▶ **Dataset items**
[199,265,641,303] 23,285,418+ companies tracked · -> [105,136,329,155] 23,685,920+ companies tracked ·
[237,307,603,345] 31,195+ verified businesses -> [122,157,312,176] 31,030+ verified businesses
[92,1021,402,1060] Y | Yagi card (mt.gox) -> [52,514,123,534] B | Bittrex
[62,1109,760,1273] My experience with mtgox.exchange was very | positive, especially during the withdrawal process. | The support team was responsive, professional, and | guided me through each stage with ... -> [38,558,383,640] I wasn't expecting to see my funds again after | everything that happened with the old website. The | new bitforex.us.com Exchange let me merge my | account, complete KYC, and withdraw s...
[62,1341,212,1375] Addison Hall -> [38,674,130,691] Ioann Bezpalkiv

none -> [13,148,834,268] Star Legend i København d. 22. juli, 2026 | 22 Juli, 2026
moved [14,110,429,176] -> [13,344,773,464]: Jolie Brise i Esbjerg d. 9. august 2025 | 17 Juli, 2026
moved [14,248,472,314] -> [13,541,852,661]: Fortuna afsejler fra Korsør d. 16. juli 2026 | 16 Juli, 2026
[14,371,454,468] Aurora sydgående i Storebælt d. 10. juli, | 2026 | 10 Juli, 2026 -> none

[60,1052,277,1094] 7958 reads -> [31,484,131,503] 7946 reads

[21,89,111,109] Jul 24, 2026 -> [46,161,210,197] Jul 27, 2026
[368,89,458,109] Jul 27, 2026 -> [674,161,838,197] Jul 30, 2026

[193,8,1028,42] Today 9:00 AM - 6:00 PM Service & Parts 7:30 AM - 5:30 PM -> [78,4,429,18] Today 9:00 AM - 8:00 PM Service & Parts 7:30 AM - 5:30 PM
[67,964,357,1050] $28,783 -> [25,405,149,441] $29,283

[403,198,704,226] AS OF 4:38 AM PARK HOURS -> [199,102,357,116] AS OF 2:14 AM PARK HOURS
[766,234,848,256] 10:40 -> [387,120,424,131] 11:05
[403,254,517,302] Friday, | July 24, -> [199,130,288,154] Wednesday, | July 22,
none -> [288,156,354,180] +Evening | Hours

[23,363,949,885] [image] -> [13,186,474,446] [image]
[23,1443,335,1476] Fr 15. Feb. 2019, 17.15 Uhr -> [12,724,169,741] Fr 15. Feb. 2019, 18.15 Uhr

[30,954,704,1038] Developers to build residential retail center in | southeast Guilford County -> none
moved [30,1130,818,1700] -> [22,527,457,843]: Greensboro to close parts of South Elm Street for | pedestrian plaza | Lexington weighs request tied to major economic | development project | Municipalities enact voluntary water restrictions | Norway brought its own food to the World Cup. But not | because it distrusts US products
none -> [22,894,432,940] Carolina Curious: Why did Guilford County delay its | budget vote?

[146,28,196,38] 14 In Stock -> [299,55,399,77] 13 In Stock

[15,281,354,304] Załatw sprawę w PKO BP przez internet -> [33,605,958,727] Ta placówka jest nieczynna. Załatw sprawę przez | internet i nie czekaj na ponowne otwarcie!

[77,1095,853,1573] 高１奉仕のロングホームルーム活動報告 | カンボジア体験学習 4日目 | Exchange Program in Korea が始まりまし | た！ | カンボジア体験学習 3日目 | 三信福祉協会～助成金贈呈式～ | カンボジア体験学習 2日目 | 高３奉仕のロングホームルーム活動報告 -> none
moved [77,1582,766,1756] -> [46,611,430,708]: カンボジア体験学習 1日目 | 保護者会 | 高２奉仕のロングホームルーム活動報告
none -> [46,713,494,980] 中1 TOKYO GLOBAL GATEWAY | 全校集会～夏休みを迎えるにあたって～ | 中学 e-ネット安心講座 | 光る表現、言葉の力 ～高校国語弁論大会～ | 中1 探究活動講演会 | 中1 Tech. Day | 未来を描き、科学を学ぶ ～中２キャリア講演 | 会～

▶ **TASK BRIEF**
In the entries above, please find the line with "[23,1443,335,1476] Fr 15." and the line with "moved [77,1582,766,1756] ->", then write out exactly those two lines and every line between them, and nothing more.

▶ **OUTPUT FOR THIS TASK**
[23,1443,335,1476] Fr 15. Feb. 2019, 17.15 Uhr -> [12,724,169,741] Fr 15. Feb. 2019, 18.15 Uhr

[30,954,704,1038] Developers to build residential retail center in | southeast Guilford County -> none
moved [30,1130,818,1700] -> [22,527,457,843]: Greensboro to close parts of South Elm Street for | pedestrian plaza | Lexington weighs request tied to major economic | development project | Municipalities enact voluntary water restrictions | Norway brought its own food to the World Cup. But not | because it distrusts US products
none -> [22,894,432,940] Carolina Curious: Why did Guilford County delay its | budget vote?

[146,28,196,38] 14 In Stock -> [299,55,399,77] 13 In Stock

[15,281,354,304] Załatw sprawę w PKO BP przez internet -> [33,605,958,727] Ta placówka jest nieczynna. Załatw sprawę przez | internet i nie czekaj na ponowne otwarcie!

[77,1095,853,1573] 高１奉仕のロングホームルーム活動報告 | カンボジア体験学習 4日目 | Exchange Program in Korea が始まりまし | た！ | カンボジア体験学習 3日目 | 三信福祉協会～助成金贈呈式～ | カンボジア体験学習 2日目 | 高３奉仕のロングホームルーム活動報告 -> none
moved [77,1582,766,1756] -> [46,611,430,708]: カンボジア体験学習 1日目 | 保護者会 | 高２奉仕のロングホームルーム活動報告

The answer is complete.